**What you are asked to do**
The records below must be reproduced exactly. Strip out the pictures.
>>>
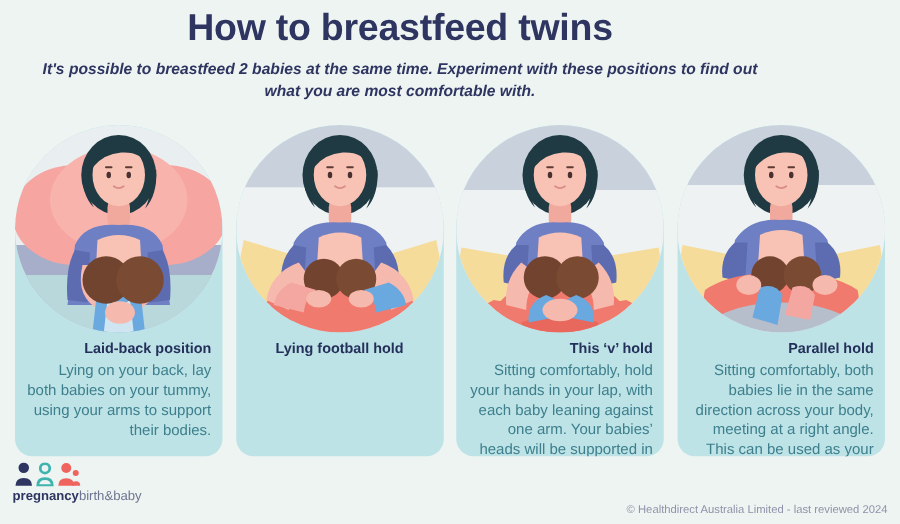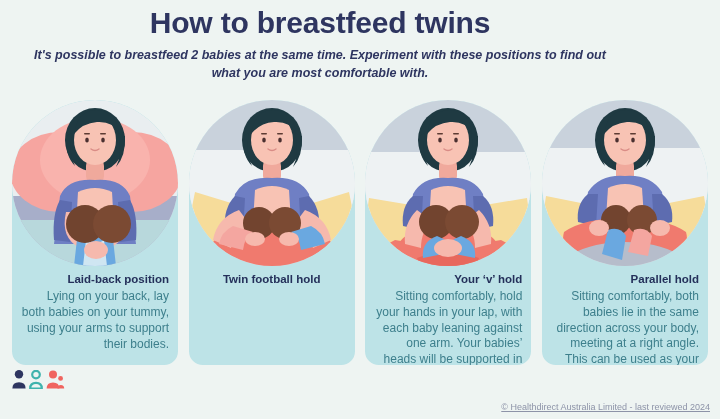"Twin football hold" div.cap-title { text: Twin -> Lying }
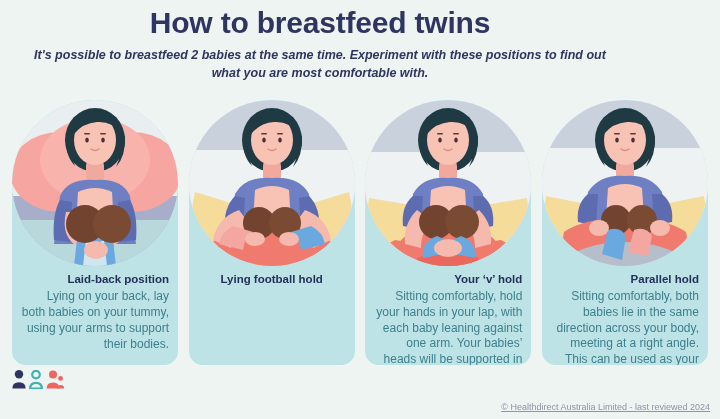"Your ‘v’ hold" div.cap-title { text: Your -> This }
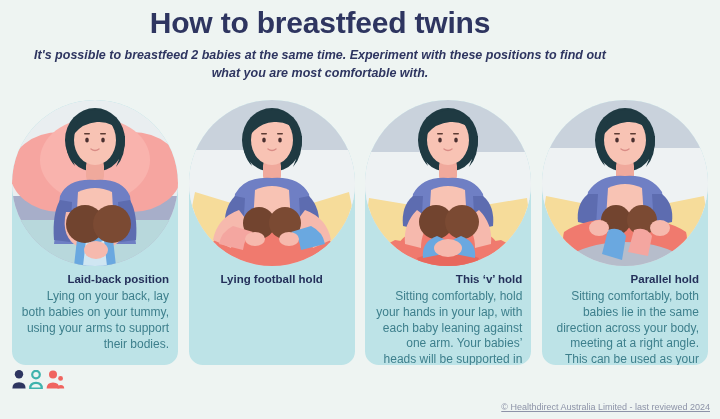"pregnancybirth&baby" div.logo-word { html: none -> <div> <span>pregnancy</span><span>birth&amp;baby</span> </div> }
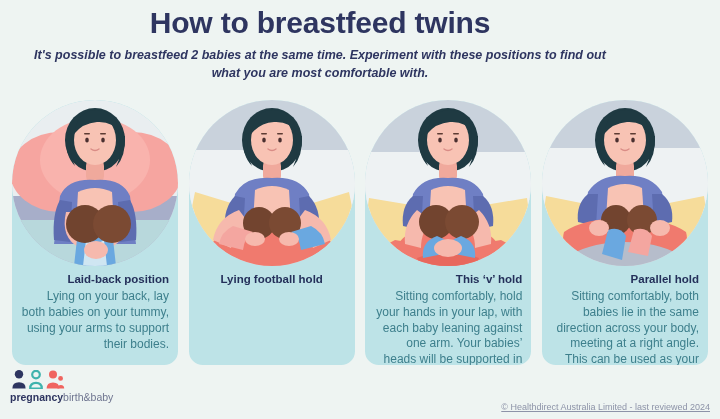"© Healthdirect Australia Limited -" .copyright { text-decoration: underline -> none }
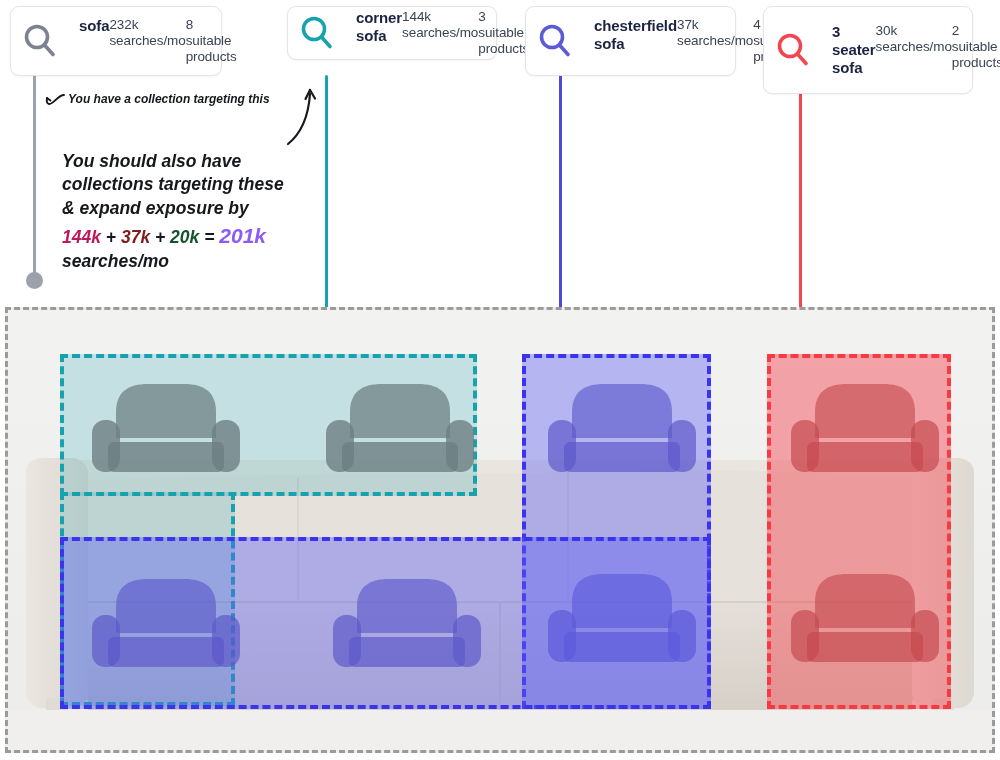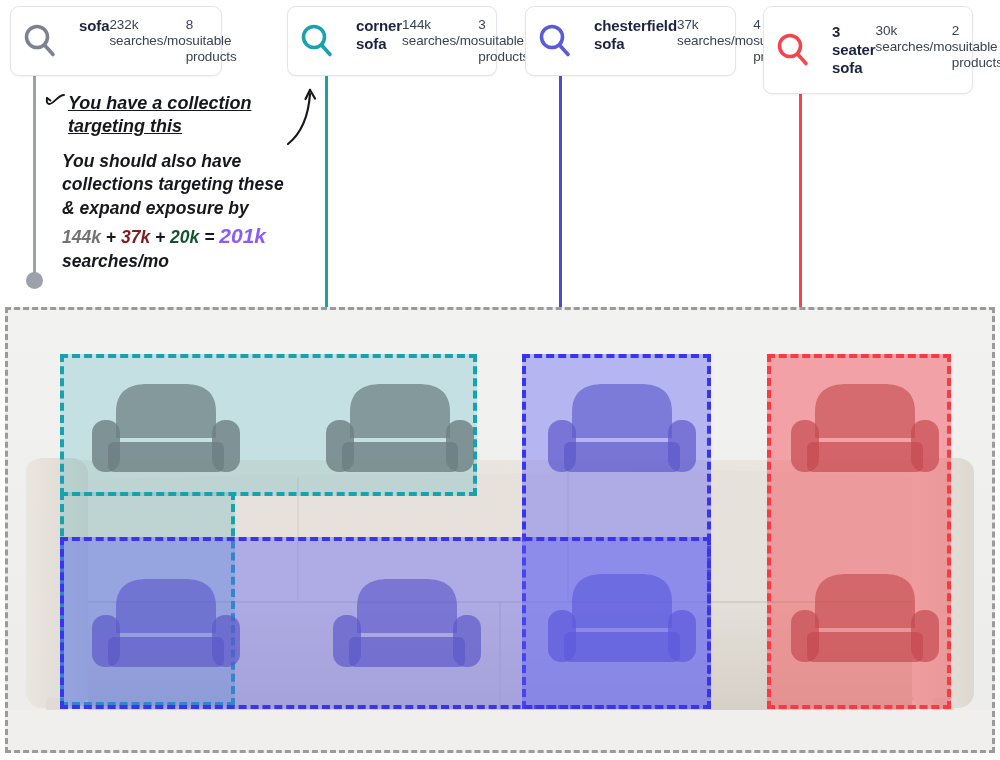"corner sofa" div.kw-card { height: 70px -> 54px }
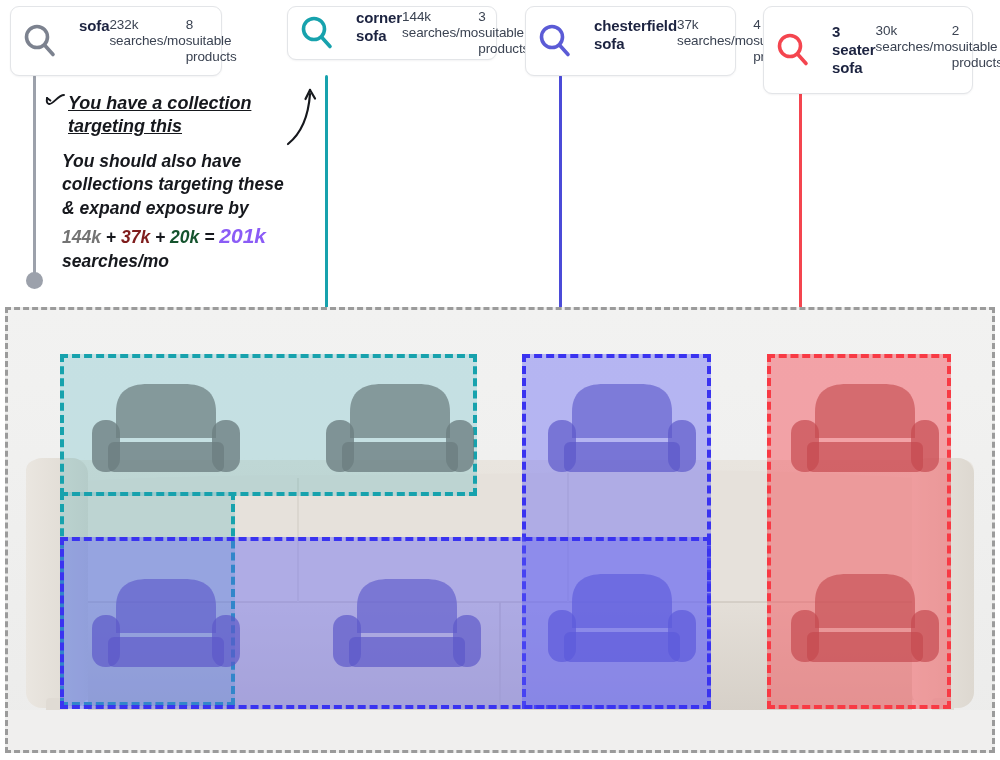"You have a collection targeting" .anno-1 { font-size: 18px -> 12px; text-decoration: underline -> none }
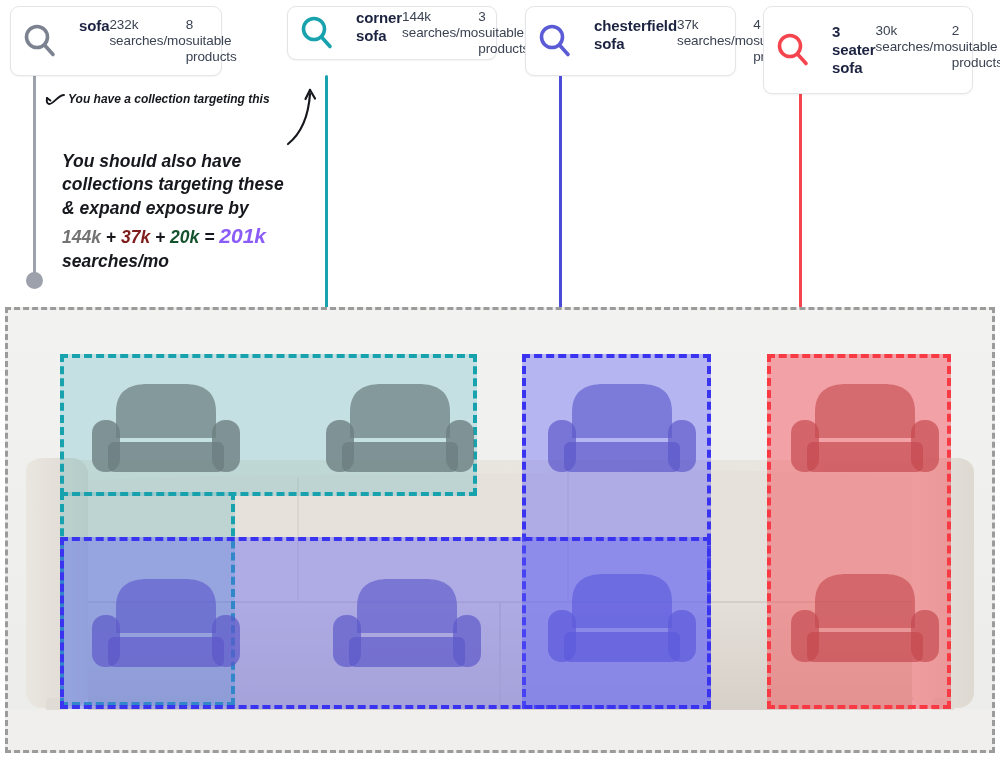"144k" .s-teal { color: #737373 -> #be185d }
<<<
**Solved exercise**
"Twin football hold" div.cap-title { text: Twin -> Lying }
"Your ‘v’ hold" div.cap-title { text: Your -> This }
"pregnancybirth&baby" div.logo-word { html: none -> <div> <span>pregnancy</span><span>birth&amp;baby</span> </div> }
"© Healthdirect Australia Limited -" .copyright { text-decoration: underline -> none }
"corner sofa" div.kw-card { height: 70px -> 54px }
"You have a collection targeting" .anno-1 { font-size: 18px -> 12px; text-decoration: underline -> none }
"144k" .s-teal { color: #737373 -> #be185d }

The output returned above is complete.